The entire process requires three software:

Ollama. Used to run local large models. If using the API of a closed-source large model, there is no need to install Ollama.
Docker. Used to run AnythingLLM.
AnythingLLM. The platform for running the knowledge base, providing functions for building and running the knowledge base.

1 Install Ollama

Download Ollama (URL: https://ollama.com/download)

Setting Up a Local Knowledge Base with AnythingLLM and Ollama

After downloading, install it directly, then open the command line window and enter the command to load the model. The command can be viewed by clicking on Models on the official website, searching for the required model, and then selecting it.

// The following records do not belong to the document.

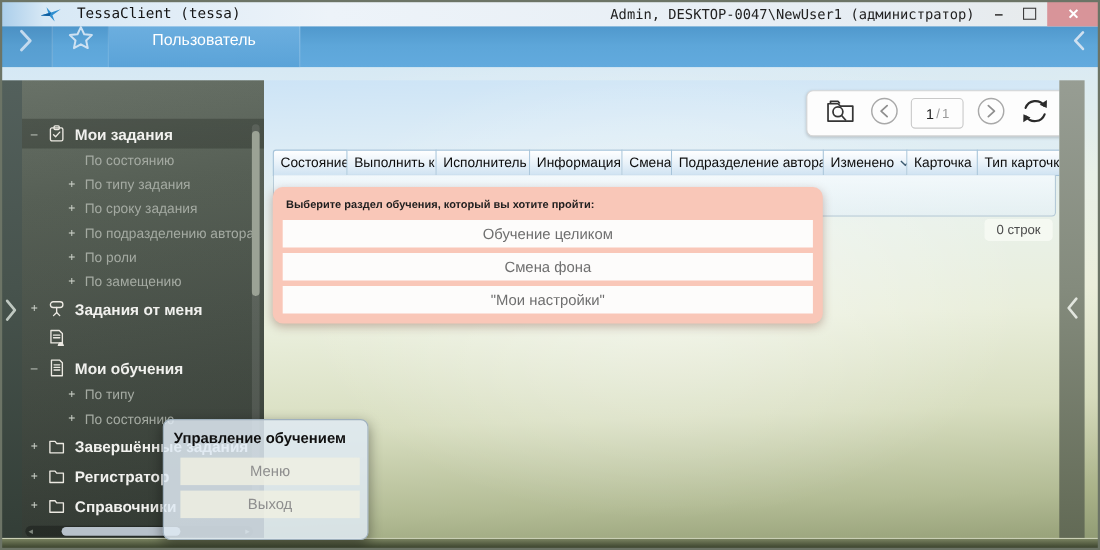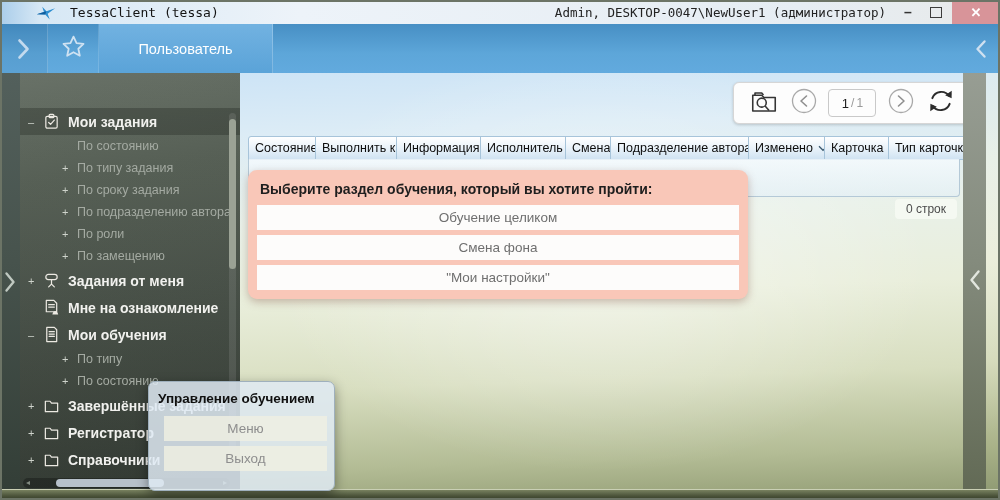--- a/index.html
+++ b/index.html
@@ -15,21 +15,21 @@
     display:flex;align-items:center;z-index:40;}
   .tb-logo{margin-left:36px;display:flex;align-items:center;}
   .tb-title{margin-left:14px;font-family:"DejaVu Sans Mono",monospace;font-size:13px;color:#141414;}
   .tb-user{position:absolute;right:114px;font-family:"DejaVu Sans Mono",monospace;font-size:12.5px;color:#222;}
   .tb-btn{position:absolute;top:0;height:24px;width:28px;display:flex;align-items:center;justify-content:center;cursor:default;}
   .tb-min{right:78px;color:#333;font-size:14px;font-weight:bold;}
   .tb-max{right:50px;}
   .tb-max .maxbox{width:10px;height:9px;border:1.6px solid #3c3c3c;display:inline-block;}
   .tb-close{right:0;width:48px;background:#d89499;color:#fff;font-size:13px;font-weight:bold;}
   
-  .toolbar{position:absolute;left:0;top:24px;width:1000px;height:49px;
+  .toolbar{position:absolute;left:0;top:12px;width:1000px;height:49px;
     background:linear-gradient(#478fc4,#5da6d9 60%,#62aade);z-index:39;}
   .nav-expand{position:absolute;left:0;top:0;width:47px;height:49px;display:flex;align-items:center;justify-content:center;
     border-right:1px solid rgba(255,255,255,0.18);background:rgba(0,30,60,0.06);}
   .fav-btn{position:absolute;left:48px;top:0;width:50px;height:49px;display:flex;align-items:center;justify-content:center;
     border-right:1px solid rgba(255,255,255,0.14);}
   .tb-tab{position:absolute;left:99px;top:0;width:173px;height:49px;display:flex;align-items:center;justify-content:center;
     background:linear-gradient(#72b2e1,#5aa3d8);border-right:1px solid rgba(255,255,255,0.22);
     color:#fff;font-size:14.5px;}
   .tool-collapse{position:absolute;right:6px;top:0;height:49px;width:26px;display:flex;align-items:center;justify-content:center;}
   
@@ -71,21 +71,21 @@
   .hcell:first-child{border-left:1px solid #a7c4da;border-top-left-radius:3px;}
   .hcell .hchev{margin-left:auto;padding-left:5px;display:flex;align-items:center;}
   .grid-body{position:absolute;left:8px;top:86px;width:712px;height:38px;box-sizing:border-box;
     background:linear-gradient(rgba(246,251,254,0.8),rgba(226,239,248,0.55));
     border:1px solid #b4c9d7;border-top:none;border-radius:0 0 4px 4px;}
   .rowcount{position:absolute;right:6px;top:126px;background:rgba(247,250,243,0.85);border-radius:4px;
     padding:3px 11px;font-size:12px;color:#4c4c4c;}
   
   .tdialog{position:absolute;left:8px;top:97px;width:500px;background:#f9c7b8;border-radius:9px;
     box-shadow:0 3px 9px rgba(120,70,55,0.35);padding:9px 9px 9px 9px;box-sizing:border-box;z-index:15;}
-  .tdialog-title{font-size:14px;font-weight:bold;color:#1e1e1e;padding:2px 3px 8px 3px;}
+  .tdialog-title{font-size:10px;font-weight:bold;color:#1e1e1e;padding:2px 3px 8px 3px;}
   .topt{height:25px;margin-bottom:5px;background:#fdfcfb;display:flex;align-items:center;justify-content:center;
     font-size:13.5px;color:#6f6f6f;cursor:pointer;}
   .topt:last-child{margin-bottom:0;}
   .topt.hl{background:#fadbd1;}
   
   .tmenu{position:absolute;left:148px;top:381px;width:187px;height:110px;z-index:60;
     background:rgba(223,234,243,0.85);border:1px solid #9fb0bd;border-radius:7px;
     box-shadow:0 4px 12px rgba(0,0,0,0.4);box-sizing:border-box;padding:7px 7px 7px 7px;}
   .tmenu-title{font-size:13.5px;font-weight:bold;color:#101010;padding:2px 2px 10px 2px;}
   .tmenu-item{height:25px;margin:0 0 5px 8px;background:rgba(240,240,226,0.8);display:flex;align-items:center;justify-content:center;
@@ -200,21 +200,20 @@
       <div class="srow parent">
         <span class="exp"></span>
         <span class="sic">
           <svg width="17" height="17" viewBox="0 0 18 18">
               <path d="M3.5 1.5h8l3 3v9h-11z"></path>
               <line x1="6" y1="6" x2="12" y2="6"></line>
               <line x1="6" y1="8.5" x2="12" y2="8.5"></line>
               <path d="M10.5 14.5a2.6 2.6 0 0 1 5 0l.6 2h-6.2z" fill="#ece9e2" stroke="none"></path>
             </svg>
         </span>
-        <span>Мне на ознакомление</span>
       </div>
 
       <div class="srow parent">
         <span class="exp">–</span>
         <span class="sic">
           <svg width="17" height="17" viewBox="0 0 18 18">
               <path d="M4 1.5h8l2.5 2.5v12.5H4z"></path>
               <line x1="6.5" y1="6" x2="12" y2="6"></line>
               <line x1="6.5" y1="8.5" x2="12" y2="8.5"></line>
               <line x1="6.5" y1="11" x2="12" y2="11"></line>
@@ -309,25 +308,25 @@
       </span>
     </div>
 
     <div class="header-row">
       <div class="hcell" style="width:68px">
           <span>Состояние</span>
         </div>
       <div class="hcell" style="width:81px">
           <span>Выполнить к</span>
         </div>
+      <div class="hcell" style="width:85px">
+          <span>Исполнитель</span>
+        </div>
       <div class="hcell" style="width:84px">
           <span>Информация</span>
-        </div>
-      <div class="hcell" style="width:85px">
-          <span>Исполнитель</span>
         </div>
       <div class="hcell" style="width:45px">
           <span>Смена</span>
         </div>
       <div class="hcell" style="width:138px">
           <span>Подразделение автора</span>
         </div>
       <div class="hcell" style="width:76px">
         <span>Изменено</span>
         <span class="hchev">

Input qwen in the search box

After selecting the model, copy the corresponding command

Note: Ollama supports loading and running large models in GGUF format, please check the official website for details.

”

Open the command line window, copy the command and run it. If this is your first time running, Ollama will automatically download and start the model. If the qwen:14b model is already installed on your machine, the model will start directly after entering the command.

At this point, Ollama installation is complete.

2 Install Docker

Docker is an open-source application container engine that allows developers to package their applications and dependencies into a portable image, which can then be published on any popular operating system machine, thus achieving virtualization.

Install Docker Desktop (Download URL: https://www.docker.com/products/docker-desktop/)

After downloading, simply double-click to install. The installation process of Docker is very simple, with no parameters to set; just click next.

3 Install AnythingLLM

AnythingLLM can be installed on Docker.

Start Docker Desktop. The first time you start, you may need to register an account or log in directly using your Google or GitHub account.
Click the search box at the top or use the shortcut Ctrl + K to open the search window, enter anythingllm to search. As shown below, click the Pull button to pull the image

After the model is pulled, click Images and click the Run button next to anythingllm in the image list on the right to start the image

As shown in the figure below, enter the container name and port number. You can enter any name but it must not duplicate any existing container names or port numbers (if any).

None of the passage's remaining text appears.